**Assignment:**
Go through the data line by line. Copy each one holding the string "Bombe".

Difference listings
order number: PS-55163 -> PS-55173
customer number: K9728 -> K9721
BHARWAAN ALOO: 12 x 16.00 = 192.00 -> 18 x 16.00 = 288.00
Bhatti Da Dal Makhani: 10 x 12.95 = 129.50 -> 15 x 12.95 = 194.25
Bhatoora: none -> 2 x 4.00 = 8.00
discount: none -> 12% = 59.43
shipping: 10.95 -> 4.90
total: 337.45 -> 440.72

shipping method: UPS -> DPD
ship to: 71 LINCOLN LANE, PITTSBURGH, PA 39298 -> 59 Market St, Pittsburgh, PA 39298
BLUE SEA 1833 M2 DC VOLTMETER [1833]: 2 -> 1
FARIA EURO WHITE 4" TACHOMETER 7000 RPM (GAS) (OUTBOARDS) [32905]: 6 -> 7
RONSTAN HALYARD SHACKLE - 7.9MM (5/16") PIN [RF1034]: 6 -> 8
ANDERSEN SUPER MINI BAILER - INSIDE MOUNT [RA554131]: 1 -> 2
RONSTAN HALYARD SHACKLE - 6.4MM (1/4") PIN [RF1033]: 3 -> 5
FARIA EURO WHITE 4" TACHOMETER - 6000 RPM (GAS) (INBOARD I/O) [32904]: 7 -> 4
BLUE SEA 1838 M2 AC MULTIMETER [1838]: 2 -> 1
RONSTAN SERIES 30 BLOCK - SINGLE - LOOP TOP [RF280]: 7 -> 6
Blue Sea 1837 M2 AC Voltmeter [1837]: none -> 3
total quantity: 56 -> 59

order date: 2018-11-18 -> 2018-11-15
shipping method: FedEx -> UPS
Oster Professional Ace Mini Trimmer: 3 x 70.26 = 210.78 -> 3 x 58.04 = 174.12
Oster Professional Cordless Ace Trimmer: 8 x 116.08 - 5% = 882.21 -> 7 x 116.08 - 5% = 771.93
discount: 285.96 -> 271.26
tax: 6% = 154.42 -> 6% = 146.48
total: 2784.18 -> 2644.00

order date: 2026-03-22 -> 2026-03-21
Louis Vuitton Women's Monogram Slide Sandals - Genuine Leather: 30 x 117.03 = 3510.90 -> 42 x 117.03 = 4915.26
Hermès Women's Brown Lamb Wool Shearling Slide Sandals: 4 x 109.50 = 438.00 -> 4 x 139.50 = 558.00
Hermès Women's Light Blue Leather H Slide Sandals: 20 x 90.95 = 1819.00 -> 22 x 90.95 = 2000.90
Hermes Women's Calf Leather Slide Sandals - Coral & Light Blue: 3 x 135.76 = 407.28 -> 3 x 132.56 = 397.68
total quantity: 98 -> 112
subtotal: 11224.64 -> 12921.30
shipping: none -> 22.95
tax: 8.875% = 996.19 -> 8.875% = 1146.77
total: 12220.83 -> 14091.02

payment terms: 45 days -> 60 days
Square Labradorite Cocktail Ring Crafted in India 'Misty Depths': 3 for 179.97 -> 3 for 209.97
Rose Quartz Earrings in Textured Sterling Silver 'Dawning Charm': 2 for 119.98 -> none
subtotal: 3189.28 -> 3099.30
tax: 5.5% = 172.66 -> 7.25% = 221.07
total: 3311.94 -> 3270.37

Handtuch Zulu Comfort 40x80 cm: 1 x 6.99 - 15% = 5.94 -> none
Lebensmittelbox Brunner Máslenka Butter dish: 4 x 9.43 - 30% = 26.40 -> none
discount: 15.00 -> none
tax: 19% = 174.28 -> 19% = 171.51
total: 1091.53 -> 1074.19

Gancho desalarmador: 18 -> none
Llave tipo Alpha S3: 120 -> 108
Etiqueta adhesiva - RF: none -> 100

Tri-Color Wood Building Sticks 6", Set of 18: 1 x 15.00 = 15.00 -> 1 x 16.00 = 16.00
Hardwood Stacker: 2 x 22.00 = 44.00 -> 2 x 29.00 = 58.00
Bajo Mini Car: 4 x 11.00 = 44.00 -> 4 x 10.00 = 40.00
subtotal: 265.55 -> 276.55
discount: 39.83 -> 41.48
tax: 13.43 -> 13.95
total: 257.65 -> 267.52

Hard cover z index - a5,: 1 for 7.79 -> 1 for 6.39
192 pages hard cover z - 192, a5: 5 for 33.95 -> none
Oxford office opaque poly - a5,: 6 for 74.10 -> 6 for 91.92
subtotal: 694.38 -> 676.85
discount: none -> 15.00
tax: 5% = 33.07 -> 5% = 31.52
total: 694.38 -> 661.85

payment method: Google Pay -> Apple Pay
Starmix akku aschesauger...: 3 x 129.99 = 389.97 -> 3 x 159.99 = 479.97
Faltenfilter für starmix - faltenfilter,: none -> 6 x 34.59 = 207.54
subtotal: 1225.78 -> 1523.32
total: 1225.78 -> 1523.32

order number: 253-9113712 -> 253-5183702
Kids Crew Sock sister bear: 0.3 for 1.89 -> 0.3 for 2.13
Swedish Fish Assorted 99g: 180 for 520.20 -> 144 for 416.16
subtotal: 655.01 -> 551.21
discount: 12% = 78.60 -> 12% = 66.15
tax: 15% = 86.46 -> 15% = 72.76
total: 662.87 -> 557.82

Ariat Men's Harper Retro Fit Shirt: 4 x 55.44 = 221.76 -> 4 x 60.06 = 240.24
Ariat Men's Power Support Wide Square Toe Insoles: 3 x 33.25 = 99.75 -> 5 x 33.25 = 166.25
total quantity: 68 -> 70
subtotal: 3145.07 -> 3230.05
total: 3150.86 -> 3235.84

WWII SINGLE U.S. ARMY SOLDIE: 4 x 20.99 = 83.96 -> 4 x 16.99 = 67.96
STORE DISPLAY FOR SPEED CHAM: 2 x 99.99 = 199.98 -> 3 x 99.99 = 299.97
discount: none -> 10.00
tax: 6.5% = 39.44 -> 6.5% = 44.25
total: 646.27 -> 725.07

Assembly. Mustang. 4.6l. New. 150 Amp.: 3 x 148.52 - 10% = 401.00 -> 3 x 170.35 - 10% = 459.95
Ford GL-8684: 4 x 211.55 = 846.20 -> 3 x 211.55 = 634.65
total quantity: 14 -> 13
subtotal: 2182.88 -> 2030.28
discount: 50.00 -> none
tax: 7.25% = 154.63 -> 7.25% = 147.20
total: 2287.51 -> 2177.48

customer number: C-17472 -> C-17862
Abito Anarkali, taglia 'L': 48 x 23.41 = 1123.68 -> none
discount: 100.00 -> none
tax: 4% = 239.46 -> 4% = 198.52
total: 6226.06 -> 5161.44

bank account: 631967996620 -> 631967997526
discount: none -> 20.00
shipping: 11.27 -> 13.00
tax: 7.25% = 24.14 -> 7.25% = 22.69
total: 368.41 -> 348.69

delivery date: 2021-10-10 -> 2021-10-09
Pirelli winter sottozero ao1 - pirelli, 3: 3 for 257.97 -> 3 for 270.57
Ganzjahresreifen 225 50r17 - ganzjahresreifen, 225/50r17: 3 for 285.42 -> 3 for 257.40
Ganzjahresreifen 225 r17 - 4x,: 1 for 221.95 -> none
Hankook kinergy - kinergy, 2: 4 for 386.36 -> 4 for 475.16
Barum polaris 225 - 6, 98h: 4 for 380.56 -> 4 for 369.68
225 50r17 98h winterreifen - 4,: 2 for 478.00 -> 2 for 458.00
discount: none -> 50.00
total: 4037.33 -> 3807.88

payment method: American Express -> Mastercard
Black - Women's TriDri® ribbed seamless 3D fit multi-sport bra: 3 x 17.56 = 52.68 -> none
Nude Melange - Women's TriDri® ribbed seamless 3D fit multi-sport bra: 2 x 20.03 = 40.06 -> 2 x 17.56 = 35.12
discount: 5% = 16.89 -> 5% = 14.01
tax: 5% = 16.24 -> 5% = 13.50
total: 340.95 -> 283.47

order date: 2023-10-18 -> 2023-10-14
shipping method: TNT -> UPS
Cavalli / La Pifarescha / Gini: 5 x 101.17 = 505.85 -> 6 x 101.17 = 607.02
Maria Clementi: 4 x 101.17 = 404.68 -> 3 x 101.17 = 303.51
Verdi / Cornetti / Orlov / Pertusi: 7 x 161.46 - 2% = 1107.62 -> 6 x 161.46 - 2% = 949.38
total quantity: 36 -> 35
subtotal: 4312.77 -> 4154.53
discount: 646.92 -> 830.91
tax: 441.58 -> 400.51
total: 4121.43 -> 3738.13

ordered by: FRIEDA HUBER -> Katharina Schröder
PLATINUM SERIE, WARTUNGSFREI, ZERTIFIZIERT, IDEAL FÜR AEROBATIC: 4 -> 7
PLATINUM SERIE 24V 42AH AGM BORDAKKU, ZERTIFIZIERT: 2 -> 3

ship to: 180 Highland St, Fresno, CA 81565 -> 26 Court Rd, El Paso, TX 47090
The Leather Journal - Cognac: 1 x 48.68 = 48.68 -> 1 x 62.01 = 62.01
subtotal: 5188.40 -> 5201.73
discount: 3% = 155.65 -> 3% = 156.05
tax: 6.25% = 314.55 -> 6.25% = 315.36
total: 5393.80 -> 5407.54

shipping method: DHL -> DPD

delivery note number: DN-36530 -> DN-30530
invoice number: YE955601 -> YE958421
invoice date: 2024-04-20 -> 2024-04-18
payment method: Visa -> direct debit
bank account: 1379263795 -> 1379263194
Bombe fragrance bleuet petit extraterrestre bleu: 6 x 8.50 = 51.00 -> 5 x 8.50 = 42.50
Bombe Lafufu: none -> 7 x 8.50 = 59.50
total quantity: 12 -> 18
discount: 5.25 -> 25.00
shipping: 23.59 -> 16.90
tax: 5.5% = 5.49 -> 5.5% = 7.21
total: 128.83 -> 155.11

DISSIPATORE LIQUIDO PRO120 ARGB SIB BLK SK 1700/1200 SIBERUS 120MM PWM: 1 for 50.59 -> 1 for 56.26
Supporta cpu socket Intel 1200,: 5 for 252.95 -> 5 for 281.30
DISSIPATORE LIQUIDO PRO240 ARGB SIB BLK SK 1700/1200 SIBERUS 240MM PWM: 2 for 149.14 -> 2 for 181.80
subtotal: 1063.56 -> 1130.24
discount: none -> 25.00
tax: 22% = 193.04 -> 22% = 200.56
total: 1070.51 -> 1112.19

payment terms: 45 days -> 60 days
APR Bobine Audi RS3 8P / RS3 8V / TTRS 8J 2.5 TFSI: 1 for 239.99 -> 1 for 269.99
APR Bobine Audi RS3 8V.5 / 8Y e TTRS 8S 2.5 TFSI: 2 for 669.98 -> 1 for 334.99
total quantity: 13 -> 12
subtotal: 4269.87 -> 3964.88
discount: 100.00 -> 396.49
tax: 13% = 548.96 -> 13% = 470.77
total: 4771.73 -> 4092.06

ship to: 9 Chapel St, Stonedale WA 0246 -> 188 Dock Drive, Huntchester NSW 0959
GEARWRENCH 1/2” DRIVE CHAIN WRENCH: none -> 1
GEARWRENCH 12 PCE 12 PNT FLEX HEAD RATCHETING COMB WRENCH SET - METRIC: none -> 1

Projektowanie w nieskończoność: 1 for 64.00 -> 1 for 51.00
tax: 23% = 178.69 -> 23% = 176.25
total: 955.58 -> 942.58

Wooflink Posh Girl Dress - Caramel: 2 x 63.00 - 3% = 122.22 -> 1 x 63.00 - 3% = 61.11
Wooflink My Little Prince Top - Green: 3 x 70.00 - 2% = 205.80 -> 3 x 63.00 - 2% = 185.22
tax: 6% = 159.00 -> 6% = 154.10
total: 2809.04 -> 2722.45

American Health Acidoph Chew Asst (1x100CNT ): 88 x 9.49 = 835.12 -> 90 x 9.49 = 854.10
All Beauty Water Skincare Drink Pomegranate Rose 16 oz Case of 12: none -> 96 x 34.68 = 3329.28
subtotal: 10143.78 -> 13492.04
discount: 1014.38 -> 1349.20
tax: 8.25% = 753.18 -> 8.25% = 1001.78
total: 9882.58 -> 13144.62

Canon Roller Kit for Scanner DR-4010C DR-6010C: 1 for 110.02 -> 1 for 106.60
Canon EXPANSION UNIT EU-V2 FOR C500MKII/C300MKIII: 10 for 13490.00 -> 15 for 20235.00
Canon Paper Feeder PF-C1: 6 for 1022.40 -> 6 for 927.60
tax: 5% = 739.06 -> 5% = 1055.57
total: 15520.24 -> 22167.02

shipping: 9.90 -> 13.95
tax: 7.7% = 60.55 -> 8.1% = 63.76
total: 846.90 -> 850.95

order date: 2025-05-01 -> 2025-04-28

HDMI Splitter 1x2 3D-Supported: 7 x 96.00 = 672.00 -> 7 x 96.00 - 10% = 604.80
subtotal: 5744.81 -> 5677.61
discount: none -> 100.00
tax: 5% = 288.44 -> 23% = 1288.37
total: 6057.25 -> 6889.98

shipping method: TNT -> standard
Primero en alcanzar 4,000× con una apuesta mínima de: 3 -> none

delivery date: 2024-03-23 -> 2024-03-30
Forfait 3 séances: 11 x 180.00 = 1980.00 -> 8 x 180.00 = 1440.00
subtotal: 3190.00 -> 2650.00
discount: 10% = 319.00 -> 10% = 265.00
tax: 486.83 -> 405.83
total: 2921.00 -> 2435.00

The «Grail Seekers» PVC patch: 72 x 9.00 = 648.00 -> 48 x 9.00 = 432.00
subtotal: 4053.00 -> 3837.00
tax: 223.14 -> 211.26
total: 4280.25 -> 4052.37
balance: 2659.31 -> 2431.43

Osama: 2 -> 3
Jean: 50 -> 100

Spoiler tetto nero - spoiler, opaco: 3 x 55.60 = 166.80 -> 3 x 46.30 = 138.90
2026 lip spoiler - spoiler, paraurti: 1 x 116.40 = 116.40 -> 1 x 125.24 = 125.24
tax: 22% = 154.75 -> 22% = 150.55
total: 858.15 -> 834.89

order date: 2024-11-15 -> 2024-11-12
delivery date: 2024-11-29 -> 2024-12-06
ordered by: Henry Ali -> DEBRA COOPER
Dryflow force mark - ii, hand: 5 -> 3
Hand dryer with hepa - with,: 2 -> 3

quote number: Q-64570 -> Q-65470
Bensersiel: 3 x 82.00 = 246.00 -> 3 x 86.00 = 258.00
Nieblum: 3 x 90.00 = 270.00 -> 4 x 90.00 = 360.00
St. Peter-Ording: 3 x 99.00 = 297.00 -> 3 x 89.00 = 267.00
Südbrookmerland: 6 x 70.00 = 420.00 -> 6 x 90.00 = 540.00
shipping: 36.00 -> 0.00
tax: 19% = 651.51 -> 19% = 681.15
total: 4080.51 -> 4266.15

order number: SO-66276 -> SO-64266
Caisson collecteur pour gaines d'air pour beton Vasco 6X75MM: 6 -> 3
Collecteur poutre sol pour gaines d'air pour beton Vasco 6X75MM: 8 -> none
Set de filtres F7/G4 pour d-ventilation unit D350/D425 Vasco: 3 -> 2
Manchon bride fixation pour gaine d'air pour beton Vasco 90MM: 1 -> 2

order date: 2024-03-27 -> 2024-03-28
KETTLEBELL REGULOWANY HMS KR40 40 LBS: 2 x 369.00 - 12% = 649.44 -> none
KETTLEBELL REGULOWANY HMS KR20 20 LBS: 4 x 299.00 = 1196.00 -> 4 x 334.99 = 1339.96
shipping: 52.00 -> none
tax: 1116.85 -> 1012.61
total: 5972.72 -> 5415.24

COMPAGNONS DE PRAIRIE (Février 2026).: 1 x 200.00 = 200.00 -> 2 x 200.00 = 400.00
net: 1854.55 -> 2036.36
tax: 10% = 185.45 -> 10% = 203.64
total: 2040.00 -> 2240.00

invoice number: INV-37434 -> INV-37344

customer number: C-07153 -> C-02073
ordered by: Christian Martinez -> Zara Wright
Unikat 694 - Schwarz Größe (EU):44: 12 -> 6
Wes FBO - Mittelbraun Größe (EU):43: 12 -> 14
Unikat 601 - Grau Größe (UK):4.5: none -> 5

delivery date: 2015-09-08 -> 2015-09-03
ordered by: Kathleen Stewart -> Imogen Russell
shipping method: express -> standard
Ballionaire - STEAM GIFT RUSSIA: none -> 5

**Worked solution:**
Bombe fragrance bleuet petit extraterrestre bleu: 6 x 8.50 = 51.00 -> 5 x 8.50 = 42.50
Bombe Lafufu: none -> 7 x 8.50 = 59.50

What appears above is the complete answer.